The Taoiseach has said the Government will continue to stand by the Lansdowne Road Agreement ahead of further talks with public sector trade unions on the issue of pay.

Enda Kenny was speaking after the Cabinet has acepted with the Labour Court recommendation on the garda pay dispute.

Minister for Public Expenditure and Reform Paschal Donohoe briefed ministers on the consequences of the Labour Court's proposal on public sector pay.

Last week’s Labour Court recommendation averted industrial action by gardaí.

However, many public sector trade unions that signed up to the Lansdowne Road Agreement, are seeking similar concessions.

Mr Donohoe said the Government was committed to a collective approach, but said any changes to the agreement would have significant consequences for the delivery of public services and everything the Government wants to do.

Yesterday Mr Donohoe met officers from the Public Service Committee of the Irish Congress of Trade Unions to discuss their issues and concerns.

Speaking after today's Cabinet meeting, he confirmed that the Government will engage with ICTU to get their views.

He said that any changes have to be affordable and have to be done within current costs.

Mr Donohoe added that he would work with Tánaiste Frances Fitzgerald on the €40 million cost of the Labour Court recommendation on the garda pay dispute.

He said he was working with the Taniste to maintain frontline services, adding that they cannot increase public sector wages and do everything at the same time. 

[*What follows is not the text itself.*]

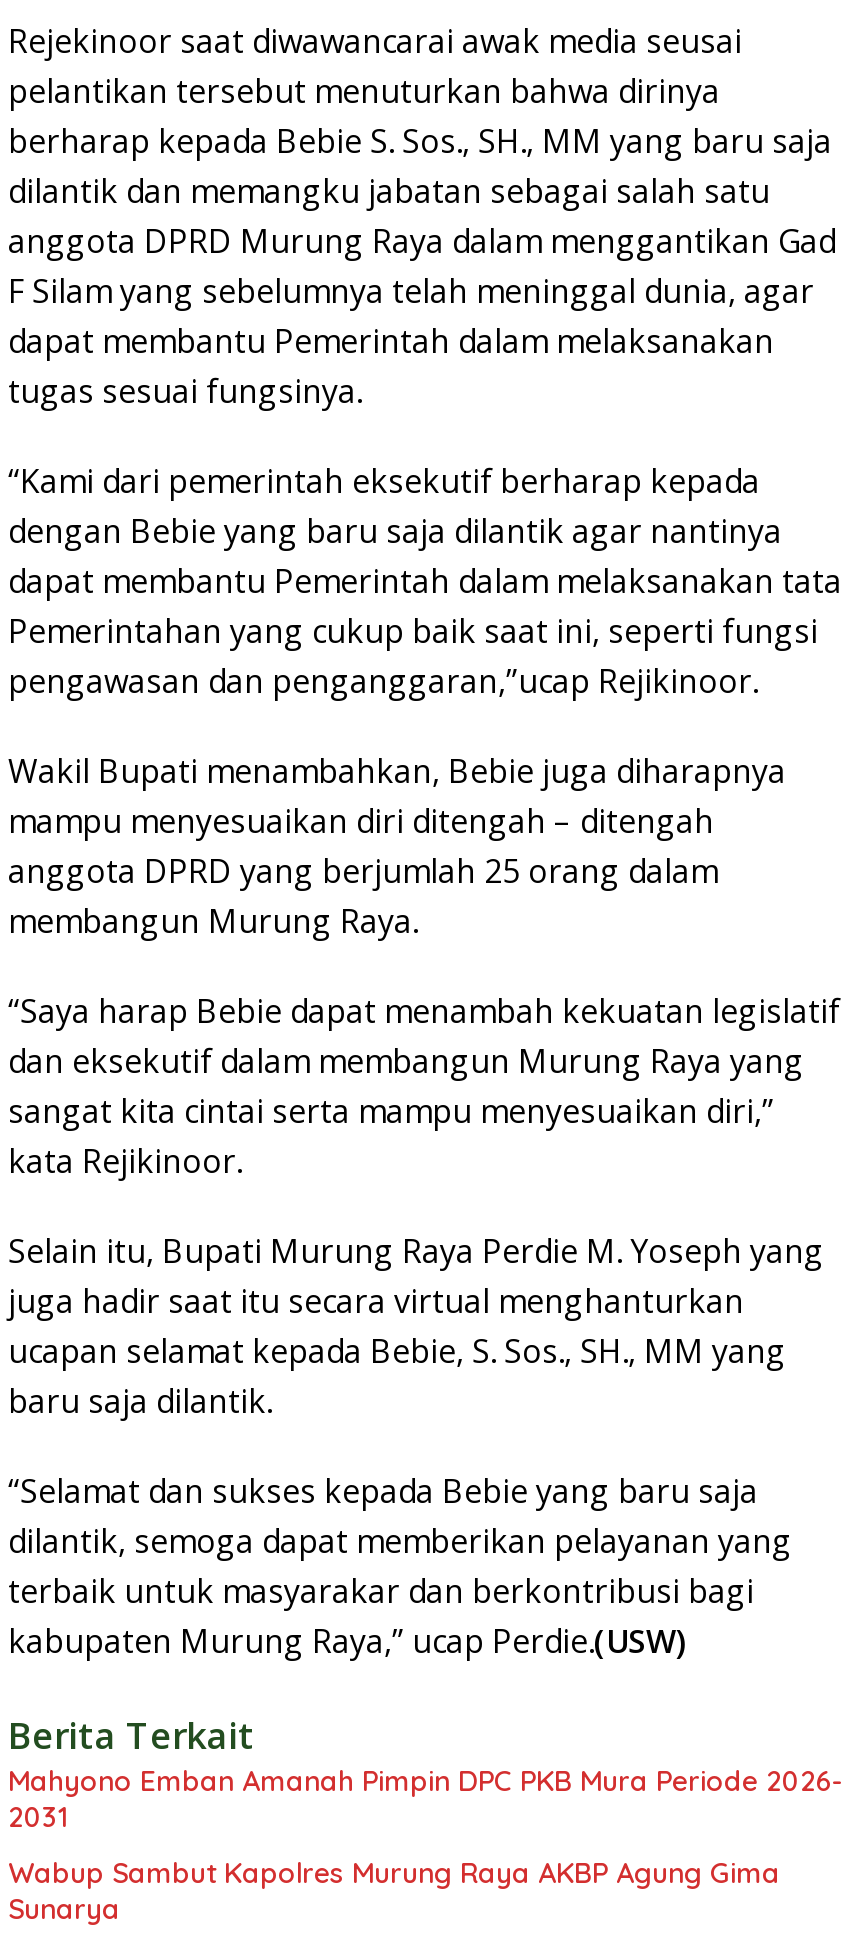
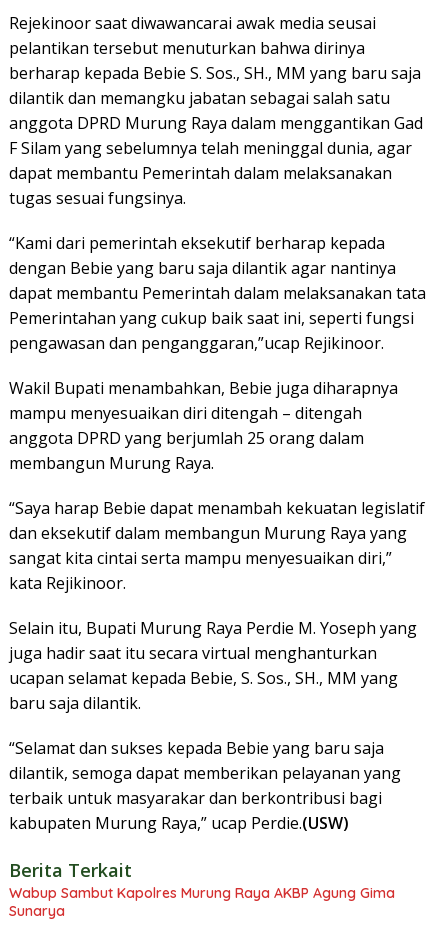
- Mahyono Emban Amanah Pimpin DPC PKB Mura Periode 2026-
- 2031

He also said the public service pay commission, which is holding its first formal meeting today, will report back in the second quarter of next year.

Unions call for renegotiation 

Meanwhile, a SIPTU spokesperson has said Mr Donohoe's comments in relation to public pay reflect those made by the union's president, Jack O'Connor, when he called on the Government to sit down with public service unions in the new year and renegotiate the Lansdowne Road Agreement.

The spokesperson said SIPTU believe the agreement has been overtaken by events, including the economic recovery.

SIPTU wished to emphasise the discussion does not revolve around just the issue of pay, it also involves job security, working conditions and outsourcing.

These comments were echoed by the General Secretary of the Irish National Teachers Organisation, who said the Minister can either go down the route of industrial relations chaos or seek to maintain and strengthen a collective agreement with employees right across the public service.

Speaking on RTÉ's Drivetime Sheila Nunan, who attended the first round of talks between ICTU and Mr Donohoe yesterday, said she told the Minister that ICTU would not be waiting until the Lansdowne Road Agreement expires in 2018 for a successor agreement.

Ms Nunan said that ICTU had anticipated that negotiations might have taken place in the first half of 2017, but even that timescale is not acceptable.

She added that the acceleration of money to public service workers has to be brought forward to top of the Government's agenda on public service pay policy.